Unhappy Valentine’s Day

lonely hopperIt’s a made up holiday, the purpose of which is to help the greeting card, chocolate, and flower industries. Not that there is anything wrong with that. We’re all about helping the economy. Besides,capitalist or not, it’s still nice to have a day to celebrate our love partners. Like Christmas and Thanksgiving, we can say that we should do this every day of the year, but we don’t. So let’s not be too cynical about Valentine’s Day.

So what should we do to celebrate? Perhaps we should take this day as an opportunity to opine about love. But what can one say that hasn’t been said so many times before? People have been jawboning about this subject since Socrates and his pals sat around in the baths 2500 years ago, as memorialized in Plato’s great dialogue called the “Symposium.” As usual for Socrates, his final statement was akin to Justice Potter Stewart’s quote about pornography – “I can’t define it, but I know it when I see it.”

Others have tried to nail this thing called love through the millennia, and one of my favorite attempts is Erich Fromm’s in The Art of Loving. Everything important about love can be found in that little classic. The Greeks thought Love was a god, some of us think it’s a feeling, but Fromm contends it is an act, something we choose to do. I like that.

So, if there is nothing new to say about what love is, what is there to write about on this minor holiday?

One obvious thing is to remind all the dopey guys out there to give their partners something sweet on this day. OK. That was necessary, but done. Now what?

As I was musing on this, one of my psychotherapy clients entered my office who does not have a sweetheart. She has no love in her life. Valentine’s Day, which is supposed to be a source of joy, is a painful day of the year for her.

She’s not the only one. We live in a culture where more Americans are living alone than any time in recorded history, growing from 6% of adults in the 1920s to more than 27% today. Despite the connection revolution brought about by the internet and Facebook, people are feeling more lonely than ever.

Why aren’t these people pairing off? Some don’t want to. They like it that way. Some folks are just unlucky, and can’t find someone to love. Others are widowed, or divorced. Some haven’t found the right person yet. Some folks find Valentine’s Day the perfect day to break up with their girlfriends.

But though there are many factors, including socio-economic ones, that impact our ability to form primary romantic love bonds, for many, there are psychological reasons why they are not in a committed relationship.

Joan says it this way. It’s like I missed that day at school. It’s like my volume knob only has two settings. Either I’m invisible, or I’m pushing people away. You don’t learn how to connect with people – it’s something you just get when your mother connects with you when you are a baby. And I didn’t get that. She didn’t connect with me, so I just don’t know how to connect with others.

Patricia puts it like this. I am all alone in the world. I hate sex. I let people treat me however they want, because that’s what I deserve. I had sex with my father, and I can never forgive myself for that. No one has ever been nice to me. I can’t even imagine being in a good relationship.

Paul says, My mother screwed around with this drug addict. I’d go into her bedroom and they’d be nodding off. Then, I’d have to take care of her. Now, nobody is ever quite right for me. My life would be so much better with a partner by my side, but instead, I’m lonely.

Finally, Stephanie. I hate Valentine’s Day. You are supposed to be happy. Everywhere around me, couples are smiling and kissing. And me? I’ve gone out on a thousand dates, and nothing. Why am I always attracted to guys who aren’t into me? There’s got to be something wrong with me. I loathe this holiday. It just reminds me how screwed up I am.

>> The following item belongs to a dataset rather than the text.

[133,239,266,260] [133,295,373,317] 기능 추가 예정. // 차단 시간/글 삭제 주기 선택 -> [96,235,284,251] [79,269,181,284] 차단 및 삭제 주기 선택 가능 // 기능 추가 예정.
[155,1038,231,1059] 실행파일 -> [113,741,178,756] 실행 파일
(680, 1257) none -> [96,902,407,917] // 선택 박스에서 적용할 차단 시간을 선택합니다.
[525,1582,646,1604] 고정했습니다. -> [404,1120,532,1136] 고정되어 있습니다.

Researchers in Attachment Theory indicate that there is something to the notion that how we are parented in earliest childhood can have long lasting effects on our ability to bond in later life. These patterns can be very difficult to change. And one must admit that the art and science of therapy is an imperfect one in knowing how to change these abiding habits of being. Nevertheless, since this is a cause of so much suffering for so many, my clients and I are committed to the work of solving this problem. Sometimes, there are breakthroughs, and people change. That proof, and the faith it inspires, is what keeps us going.

I can only hope that everyone who wants love will one day have it. But while there are still lonely people in the world, let’s have this day of love also be for them.

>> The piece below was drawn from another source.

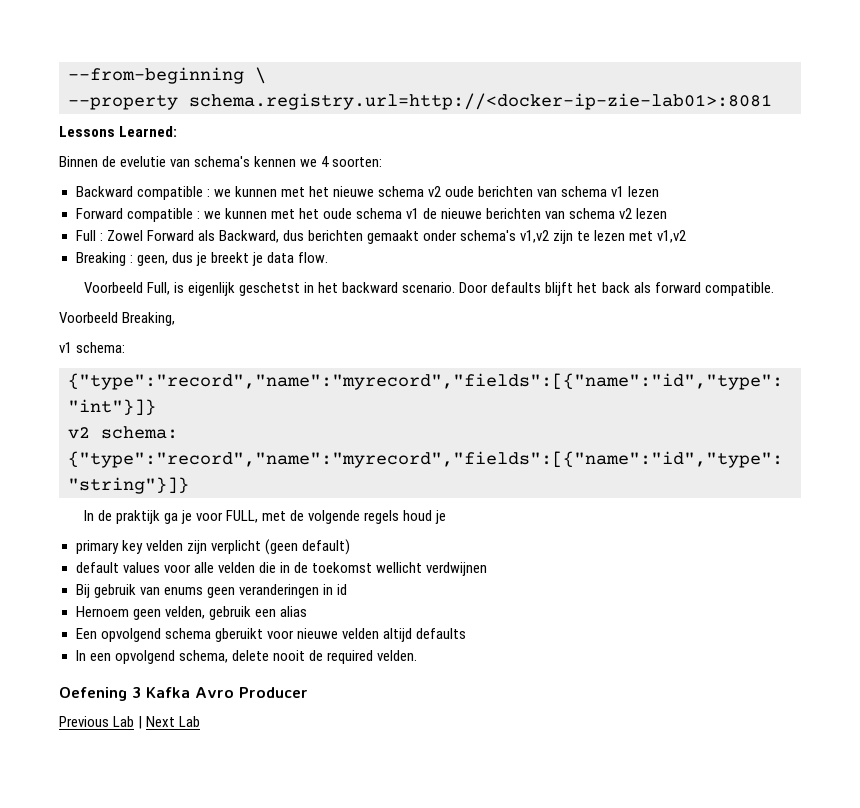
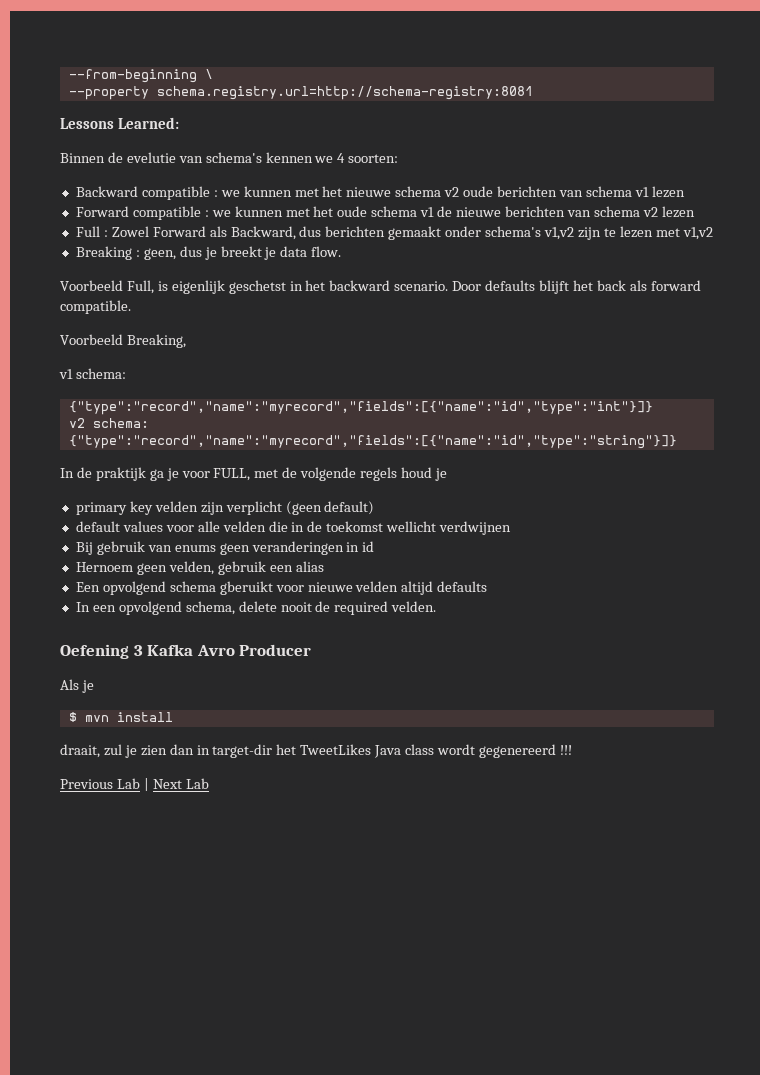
[189,93,772,110] schema.registry.url=http://<docker-ip-zie-lab01>:8081 -> [156,86,533,100] schema.registry.url=http://schema-registry:8081
(308, 692) none -> [60,679,94,693] [68,712,173,722] [60,744,572,758] // Als je // $ mvn install // draait, zul je zien dan in target-dir het TweetLikes Java class wordt gegenereerd !!!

Let’s acknowledge that for many, it is an unhappy Valentine’s Day. Let’s spread our love around a little, and see if we can’t give it to some folks who may be a little more difficult to love, or who seem to run from taking it in. They may just be scared, or do not love themselves.

And if you are someone who is holding back your love, remember that this is the greatest gift you have to give. There is someone in the world who is dreaming of you – who wants and needs your love, and is willing to give you their love in return. So, on Valentine’s Day, make a commitment to give it up. What were you planning to do with it anyway?

This should not only be a holiday for those in relationship to celebrate their partners, but should be a holiday that honors love itself. It should be a holiday where we all make a promise to take a chance, to be vulnerable, to open our hearts, to give our love freely, generously, passionately.

Lord knows, someone out there needs it.